Last month, I delivered a presentation on social media ROI to a group of folks in New Jersey. We covered LinkedIn, Facebook, Twitter, Google+ and a variety of topics relating to social media in general. A member of the audience asked a question about LinkedIn invitations that I hear quite frequently: should I accept an invitation to connect on LinkedIn if I don’t know or don’t have a personal relationship with the sender?
In my previous life when I worked for an association, I had a very strict rule of thumb regarding LinkedIn invitations: if I didn’t know you, hadn’t met you, hadn’t had some type of interaction with you, be it an email or phone conversation, I would not accept your invitation to connect. Since I started my own business, however, I look at things a bit differently.
Every invitation is an opportunity to learn more about a person, a topic or to possibly forge a new relationship. I would hate to lose a prospective client because of a silly rule that I thought was more important than a relationship. The worst-case scenario is that I will delete the connection if he/she turns out to be a spammer or a negative connection. So I generally accept most invitations to connect unless I have a gut check that instructs me not to.
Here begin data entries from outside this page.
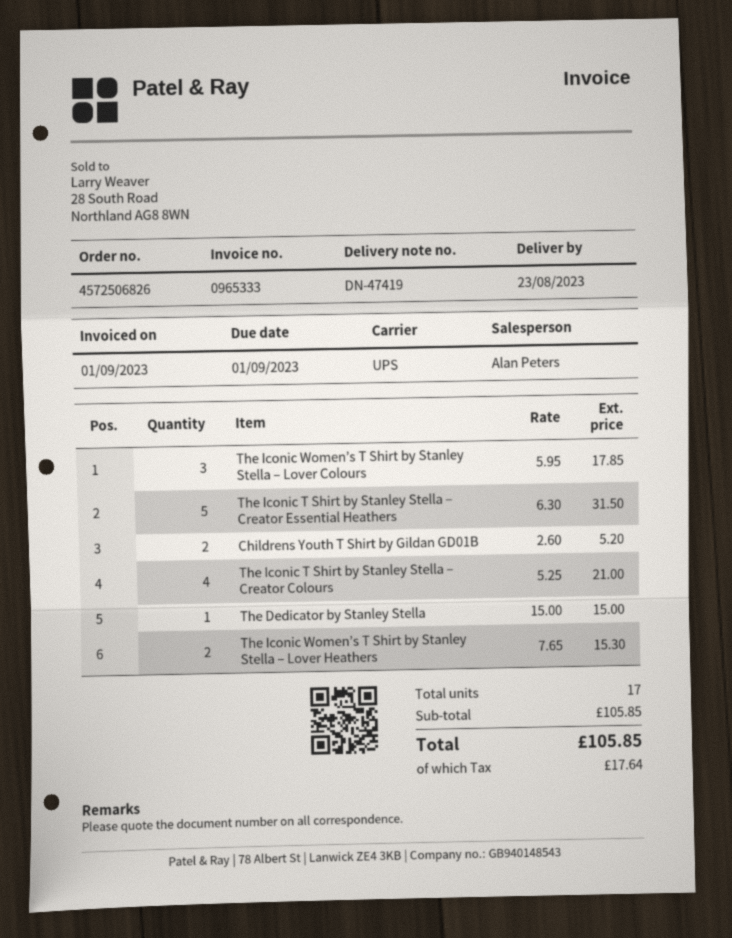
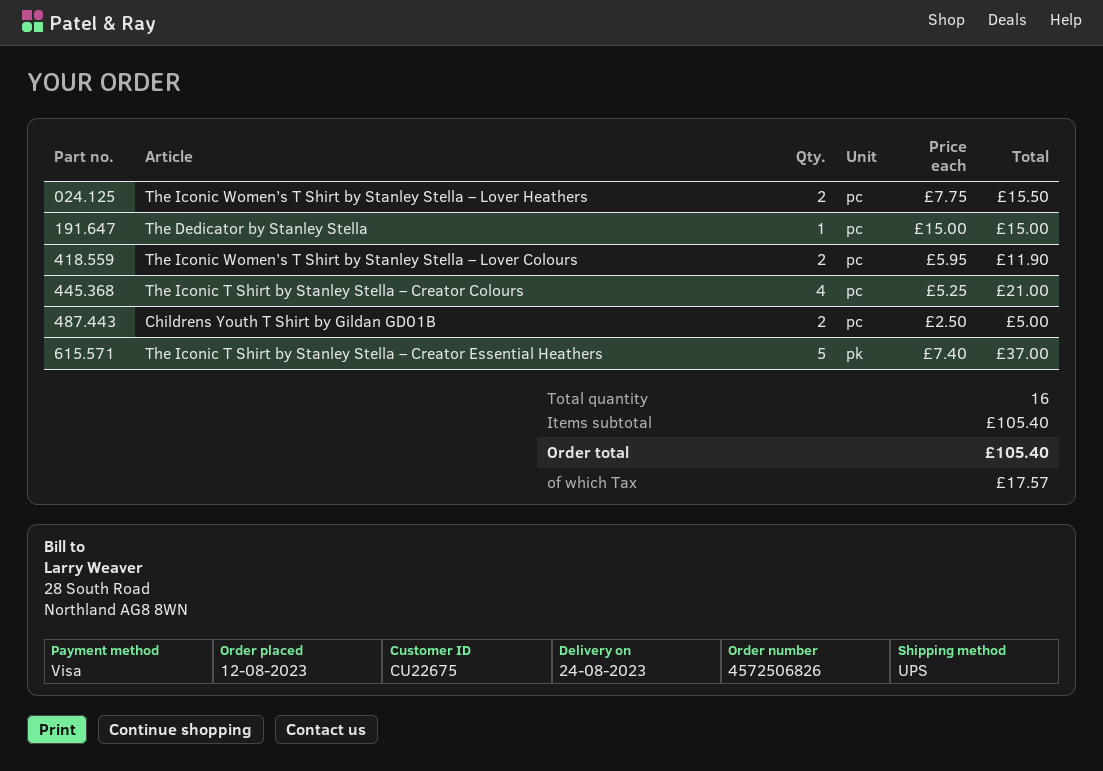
delivery date: 2023-08-23 -> 2023-08-24
The Iconic Women’s T Shirt by Stanley Stella – Lover Colours: 3 x 5.95 = 17.85 -> 2 x 5.95 = 11.90
The Iconic T Shirt by Stanley Stella – Creator Essential Heathers: 5 x 6.30 = 31.50 -> 5 x 7.40 = 37.00
Childrens Youth T Shirt by Gildan GD01B: 2 x 2.60 = 5.20 -> 2 x 2.50 = 5.00
The Iconic Women’s T Shirt by Stanley Stella – Lover Heathers: 2 x 7.65 = 15.30 -> 2 x 7.75 = 15.50
total quantity: 17 -> 16
subtotal: 105.85 -> 105.40
tax: 17.64 -> 17.57
total: 105.85 -> 105.40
Here are some things that might make your invitation to connect on LinkedIn less than inviting:
- Please don’t send me the generic, “I’d like to add you to my professional network on LinkedIn” invitation. Most folks seem to do that and it’s so uninspired. Show some creativity and demonstrate why we should connect.
- Recently I received an invitation from a salesperson to connect. The invitation began with, “I see you’re a CertifiedMeeting Professional. Great!” The issuer of the invitation then launched into a blatant sales pitch outlining why I should speak with him. When could we schedule an appointment to speak? Never. LinkedIn can and should be used to chase down sales leads, but not by such a direct approach. If he hadn’t hit me over the head with the sales inquiry in the invitation, I would have accepted his request to connect.
- In this same invitation, I was also offered a substantial cash incentive for a referral – when I have no relationship with or knowledge of this individual. This, I found to be particularly offensive. Others may feel differently.
Keep your invitations personal, but not invasive, light and devoid of sales pitches.